Exercise requirements –
Below is a listing; retype exactly the lines between the one containing "- Dann, ja dann könnte das was für dich sein." and the one containing "- Ganz grob", inclusive, minus the pictures.

(Beginning of Data supplied)

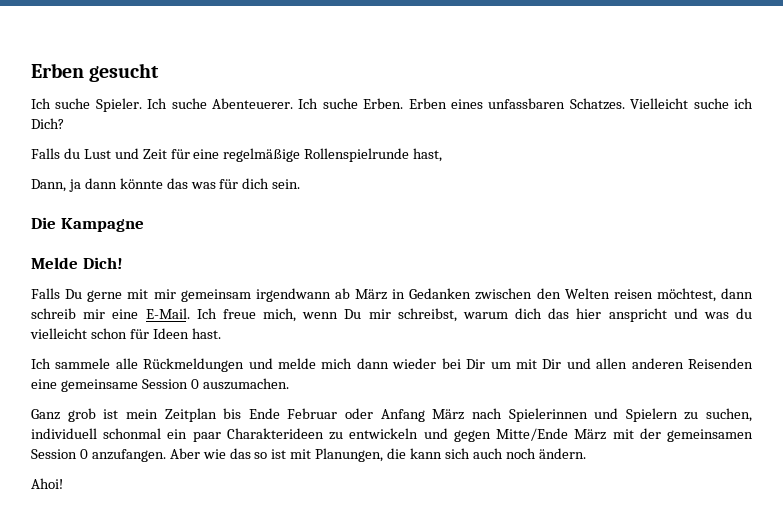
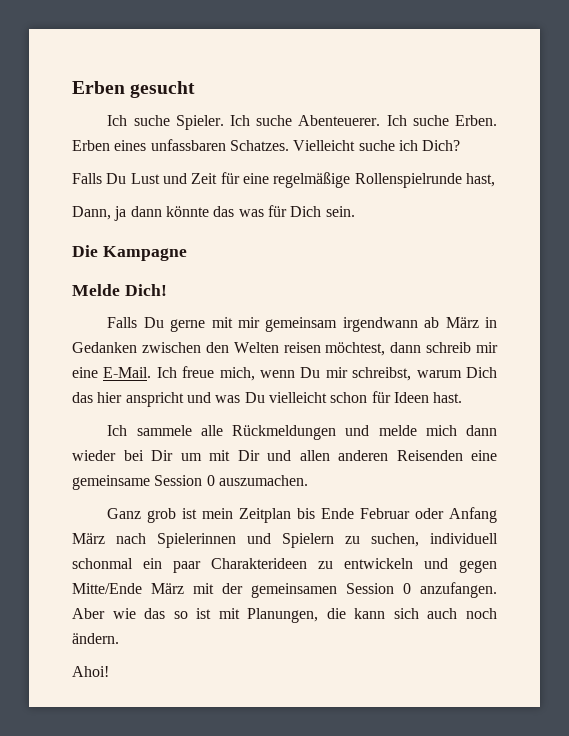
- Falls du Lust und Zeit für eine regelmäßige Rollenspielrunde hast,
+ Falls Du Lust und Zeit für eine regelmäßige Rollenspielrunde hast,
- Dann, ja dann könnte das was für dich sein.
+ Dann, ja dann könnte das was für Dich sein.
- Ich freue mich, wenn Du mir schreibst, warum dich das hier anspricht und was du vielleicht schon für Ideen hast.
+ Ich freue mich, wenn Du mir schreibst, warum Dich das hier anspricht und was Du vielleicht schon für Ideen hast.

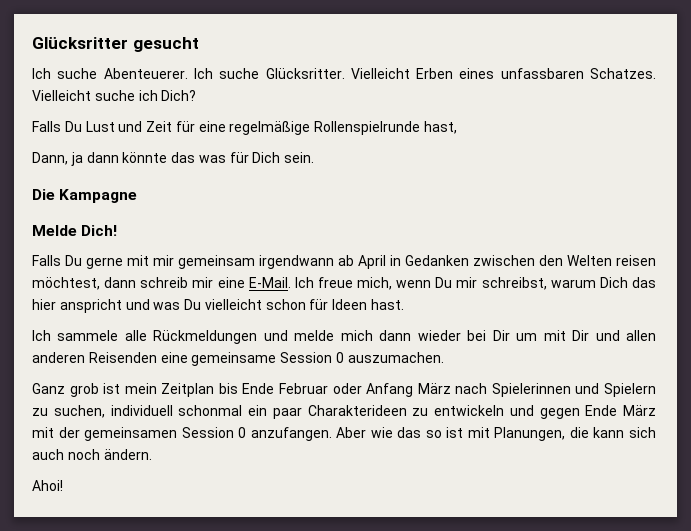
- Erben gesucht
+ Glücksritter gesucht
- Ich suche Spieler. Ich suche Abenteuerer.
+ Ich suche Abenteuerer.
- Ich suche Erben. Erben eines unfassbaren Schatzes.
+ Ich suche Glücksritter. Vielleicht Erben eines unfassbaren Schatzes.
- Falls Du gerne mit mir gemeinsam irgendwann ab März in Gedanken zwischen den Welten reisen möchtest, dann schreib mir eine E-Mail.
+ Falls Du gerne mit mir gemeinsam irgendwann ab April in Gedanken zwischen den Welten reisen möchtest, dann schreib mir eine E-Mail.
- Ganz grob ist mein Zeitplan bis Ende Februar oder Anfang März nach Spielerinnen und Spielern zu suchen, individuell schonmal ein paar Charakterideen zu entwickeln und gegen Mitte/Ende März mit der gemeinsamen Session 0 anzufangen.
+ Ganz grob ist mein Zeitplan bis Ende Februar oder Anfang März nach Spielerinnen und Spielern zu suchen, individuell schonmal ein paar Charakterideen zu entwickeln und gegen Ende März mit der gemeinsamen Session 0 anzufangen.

(End of Data supplied)
(Beginning of Data supplied)

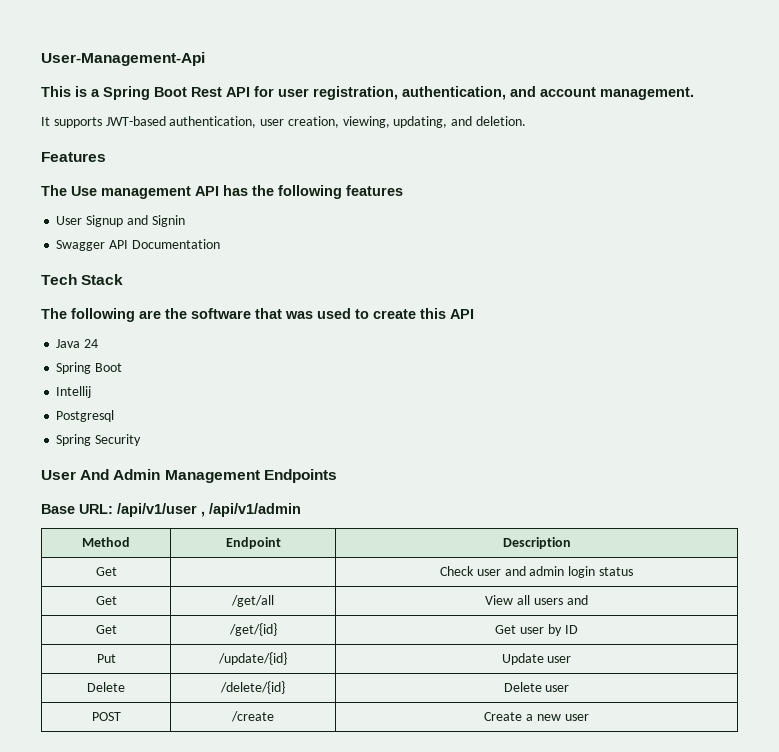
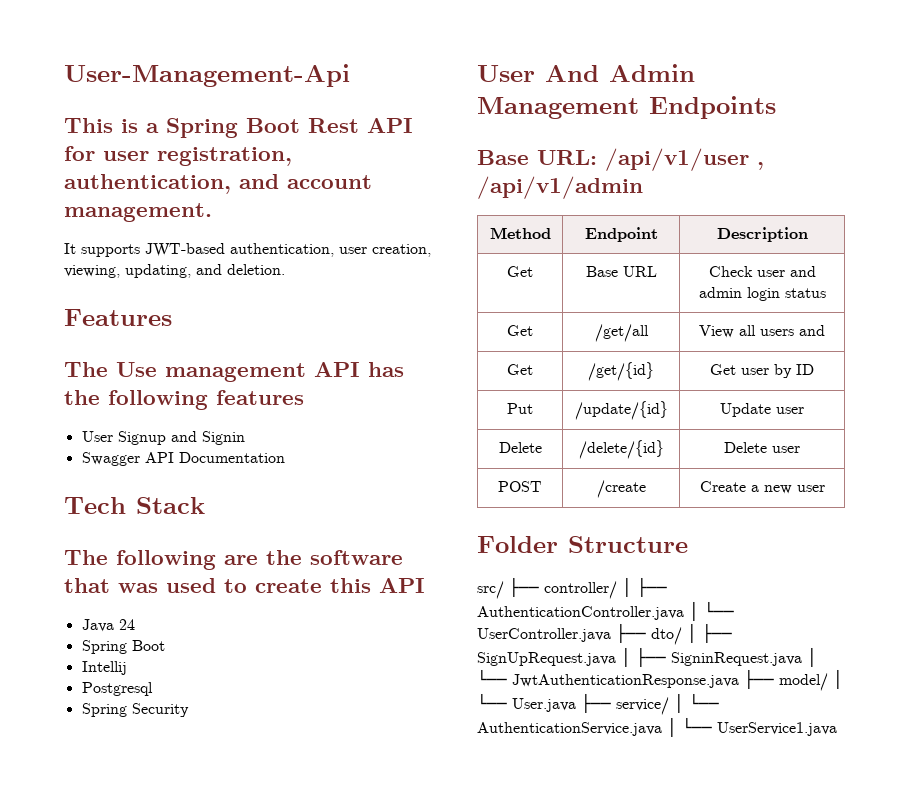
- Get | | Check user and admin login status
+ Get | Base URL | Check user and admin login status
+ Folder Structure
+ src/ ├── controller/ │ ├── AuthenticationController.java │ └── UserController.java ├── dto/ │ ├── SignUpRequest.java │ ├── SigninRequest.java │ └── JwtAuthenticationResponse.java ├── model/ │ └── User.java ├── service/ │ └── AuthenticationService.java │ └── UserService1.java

(End of Data supplied)

Solution –
- Dann, ja dann könnte das was für dich sein.
+ Dann, ja dann könnte das was für Dich sein.
- Ich freue mich, wenn Du mir schreibst, warum dich das hier anspricht und was du vielleicht schon für Ideen hast.
+ Ich freue mich, wenn Du mir schreibst, warum Dich das hier anspricht und was Du vielleicht schon für Ideen hast.

- Erben gesucht
+ Glücksritter gesucht
- Ich suche Spieler. Ich suche Abenteuerer.
+ Ich suche Abenteuerer.
- Ich suche Erben. Erben eines unfassbaren Schatzes.
+ Ich suche Glücksritter. Vielleicht Erben eines unfassbaren Schatzes.
- Falls Du gerne mit mir gemeinsam irgendwann ab März in Gedanken zwischen den Welten reisen möchtest, dann schreib mir eine E-Mail.
+ Falls Du gerne mit mir gemeinsam irgendwann ab April in Gedanken zwischen den Welten reisen möchtest, dann schreib mir eine E-Mail.
- Ganz grob ist mein Zeitplan bis Ende Februar oder Anfang März nach Spielerinnen und Spielern zu suchen, individuell schonmal ein paar Charakterideen zu entwickeln und gegen Mitte/Ende März mit der gemeinsamen Session 0 anzufangen.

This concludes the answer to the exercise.